Folk Songs, Vol. 2: Nine English Folk Songs from the Southern Appalachian Mountains; Two English Folk Songs for Voice and Violin; A Selection of Collected Folk Songs, Vol. 1
Mary Bevan (soprano), Nicky Spence (tenor) Roderick Williams (baritone), Thomas Gould (violin), William Vann (piano)
Albion ALBCD 043 56:22 mins
This is one of the finest produced song albums that’s come my way. All three singers, recognised artists in their vocal prime, perform their allotted songs with commitment and character. They are given first-rate accompaniment by pianist William Vann and, in the Two English Folk Songs for voice and violin, appropriately ‘rustic’ playing by Thomas Gould – a highlight of this album.
Perhaps unexpectedly, a good number of these songs were not collected in the British Isles, but in the Southern Appalachian Mountains by folksong collectors Cecil Sharp and Maud Karpeles. Vaughan Williams’s selection of nine starts with a darkly amusing tale of a scheming old wife getting her comeuppance when she attempts to murder her husband.

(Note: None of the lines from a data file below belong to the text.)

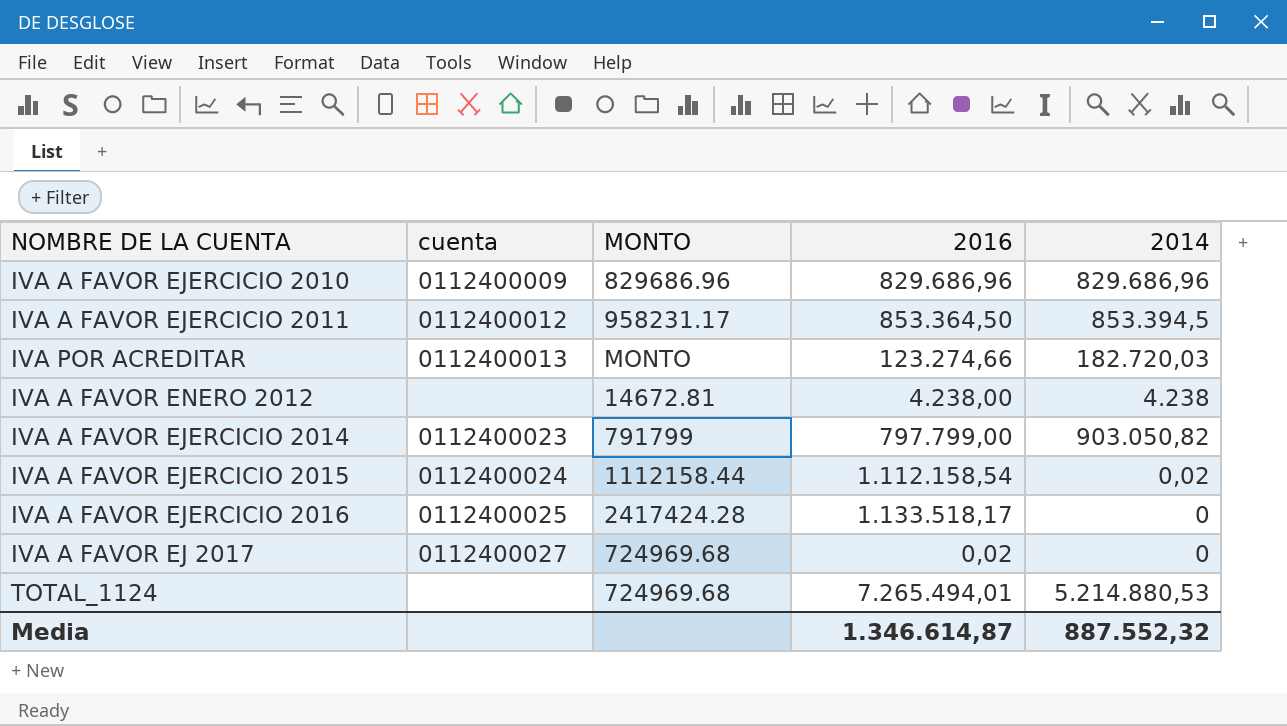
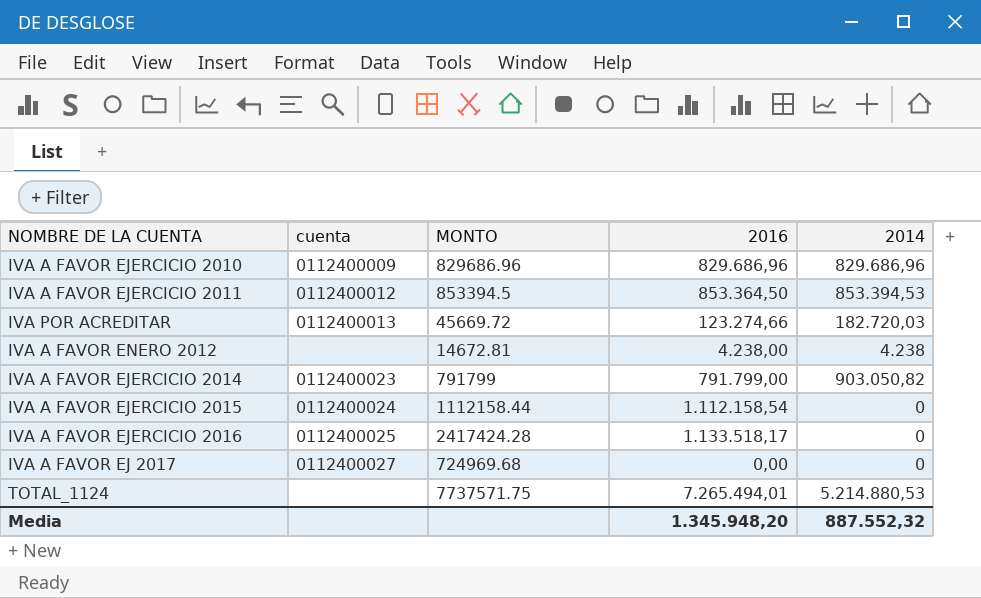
IVA A FAVOR EJERCICIO 2011 | MONTO: 958231.17 -> 853394.5
IVA A FAVOR EJERCICIO 2011 | 2014: 853.394,5 -> 853.394,53
IVA POR ACREDITAR | MONTO: MONTO -> 45669.72
IVA A FAVOR EJERCICIO 2014 | 2016: 797.799,00 -> 791.799,00
IVA A FAVOR EJERCICIO 2015 | 2014: 0,02 -> 0
IVA A FAVOR EJ 2017 | 2016: 0,02 -> 0,00
TOTAL_1124 | MONTO: 724969.68 -> 7737571.75
Media | 2016: 1.346.614,87 -> 1.345.948,20

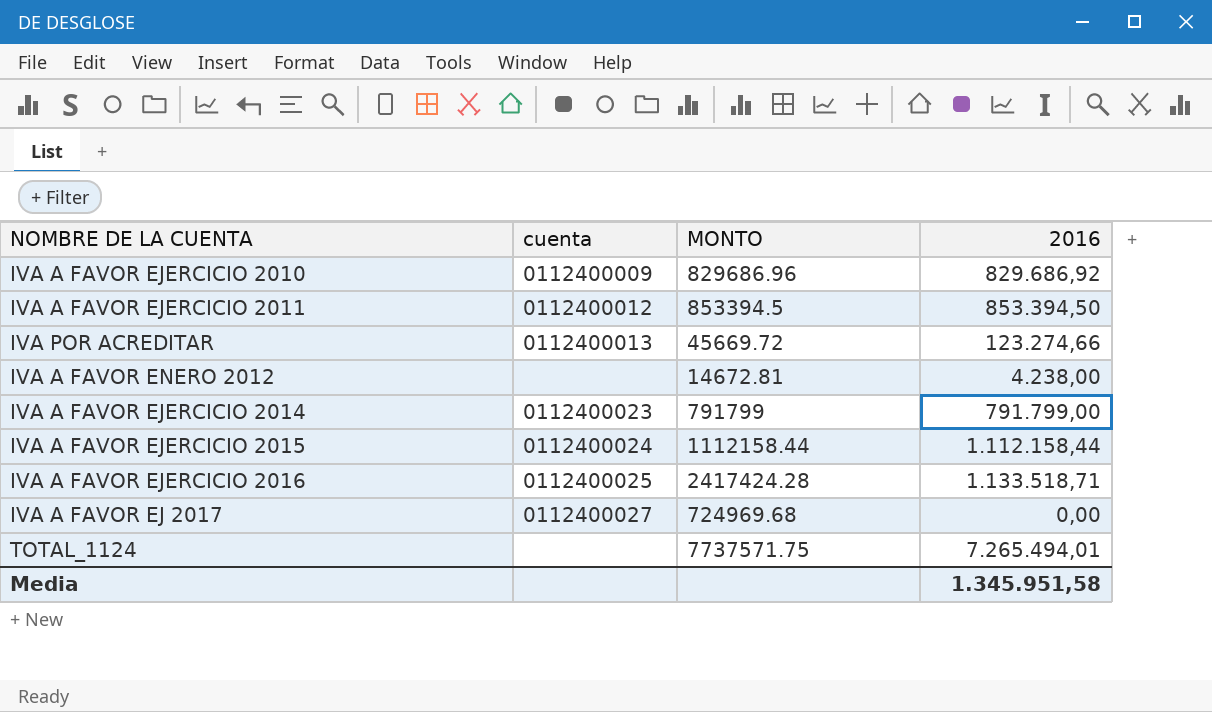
column 2014 | position: 5 -> none
IVA A FAVOR EJERCICIO 2010 | 2016: 829.686,96 -> 829.686,92
IVA A FAVOR EJERCICIO 2011 | 2016: 853.364,50 -> 853.394,50
IVA A FAVOR EJERCICIO 2015 | 2016: 1.112.158,54 -> 1.112.158,44
IVA A FAVOR EJERCICIO 2016 | 2016: 1.133.518,17 -> 1.133.518,71
Media | 2016: 1.345.948,20 -> 1.345.951,58

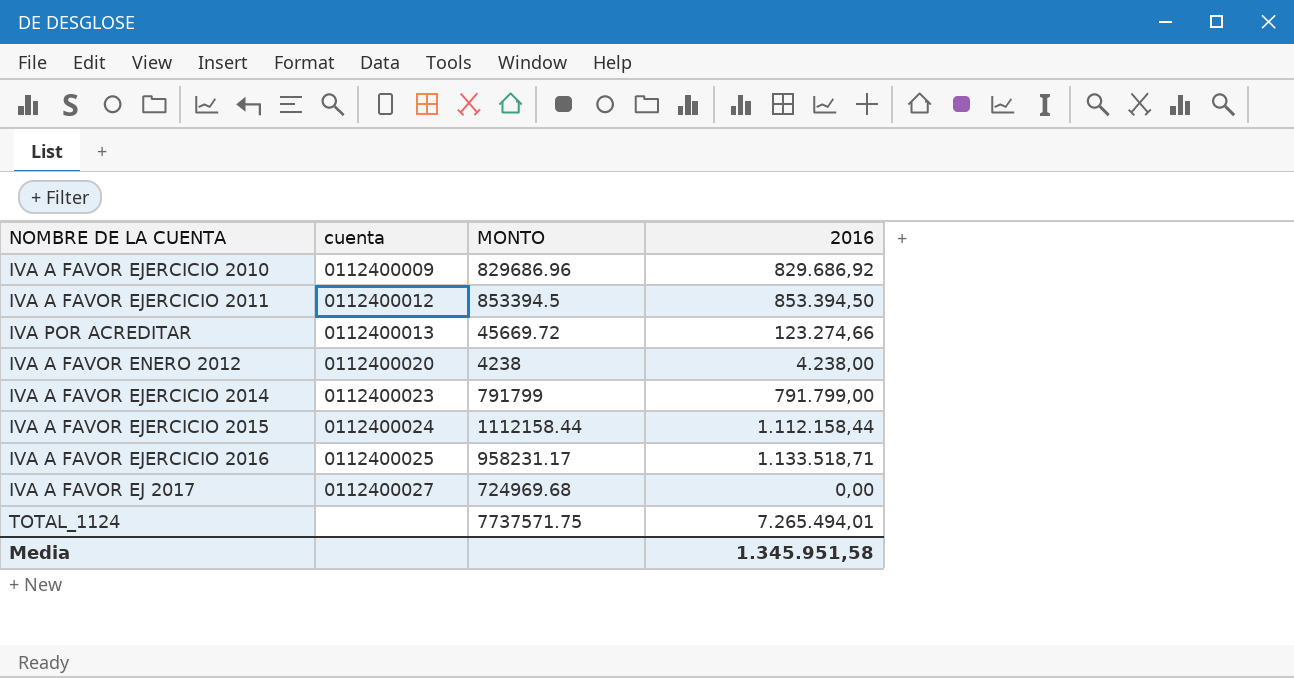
IVA A FAVOR ENERO 2012 | cuenta: none -> 0112400020
IVA A FAVOR ENERO 2012 | MONTO: 14672.81 -> 4238
IVA A FAVOR EJERCICIO 2016 | MONTO: 2417424.28 -> 958231.17

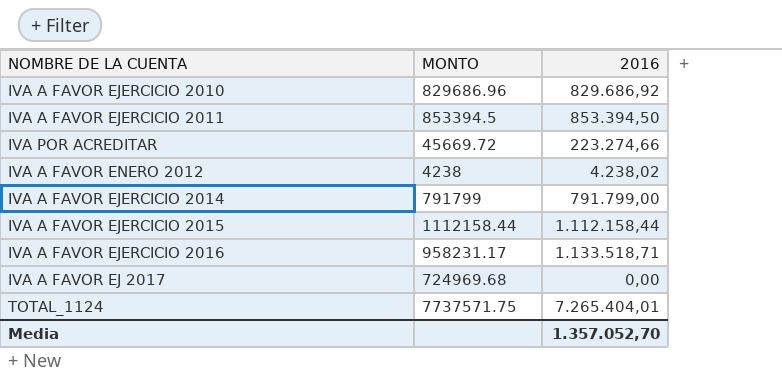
column cuenta | position: 2 -> none
IVA POR ACREDITAR | 2016: 123.274,66 -> 223.274,66
IVA A FAVOR ENERO 2012 | 2016: 4.238,00 -> 4.238,02
TOTAL_1124 | 2016: 7.265.494,01 -> 7.265.404,01
Media | 2016: 1.345.951,58 -> 1.357.052,70

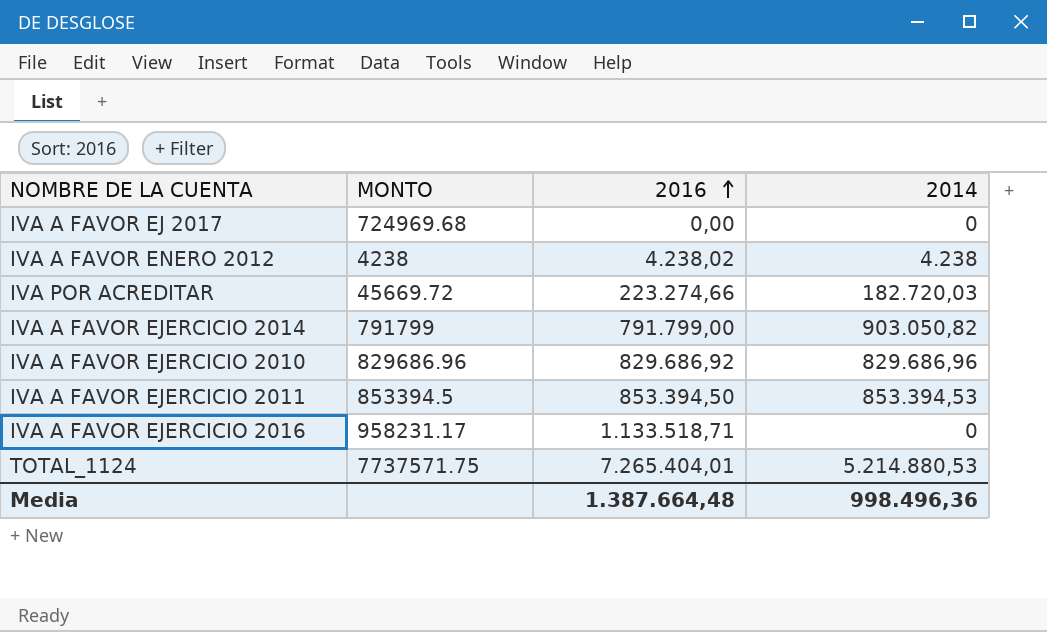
row order: none -> 2016 ascending
column 2014 | position: none -> 4
row IVA A FAVOR EJERCICIO 2015: 1112158.44 | 1.112.158,44 -> none
Media | 2016: 1.357.052,70 -> 1.387.664,48

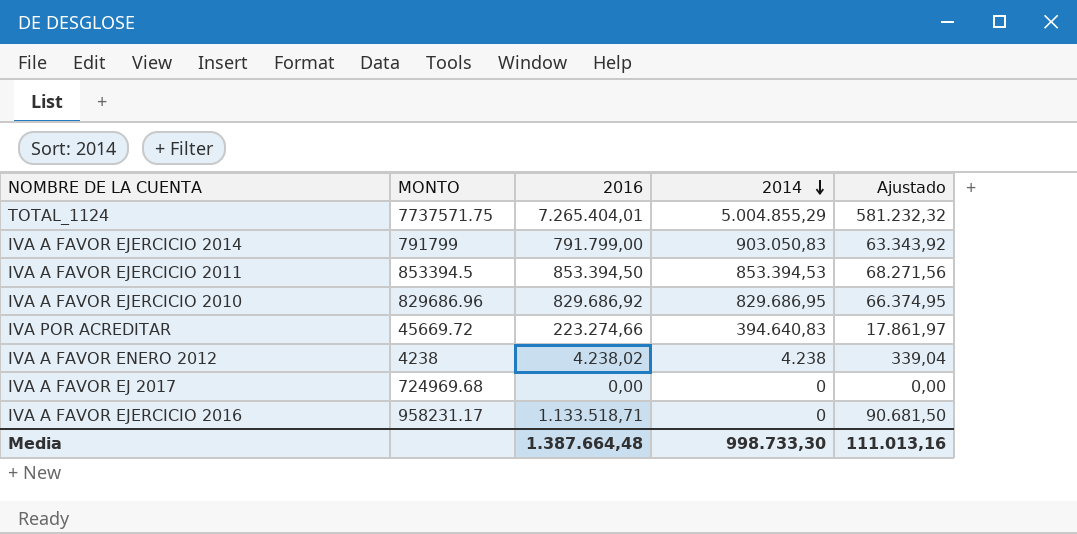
row order: 2016 ascending -> 2014 descending
column Ajustado | formula: none -> [2016] * 0,08
TOTAL_1124 | 2014: 5.214.880,53 -> 5.004.855,29
IVA A FAVOR EJERCICIO 2014 | 2014: 903.050,82 -> 903.050,83
IVA A FAVOR EJERCICIO 2010 | 2014: 829.686,96 -> 829.686,95
IVA POR ACREDITAR | 2014: 182.720,03 -> 394.640,83
Media | 2014: 998.496,36 -> 998.733,30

Altogether, these performances leave little to be desired – except, as John Francis tells us in his engaging booklet notes, Vaughan Williams intended these arrangements not for professionals but for schoolchildren and amateurs. Many of the more self-effacing and ‘tasteful’ settings perhaps need the fresh and rough enthusiasm of committed amateur singers to reveal their charm. As it is, it rather feels as if these folk tunes have had their rough edges smoothed to make them presentable to pre-Second World War middle-class homes. Yet times have changed: one can imagine a modern school choir having even less success in keeping a straight face singing the ‘Farmyard Song’ than did Nicky Spence, who needed Mary Bevan to provide the animal noises!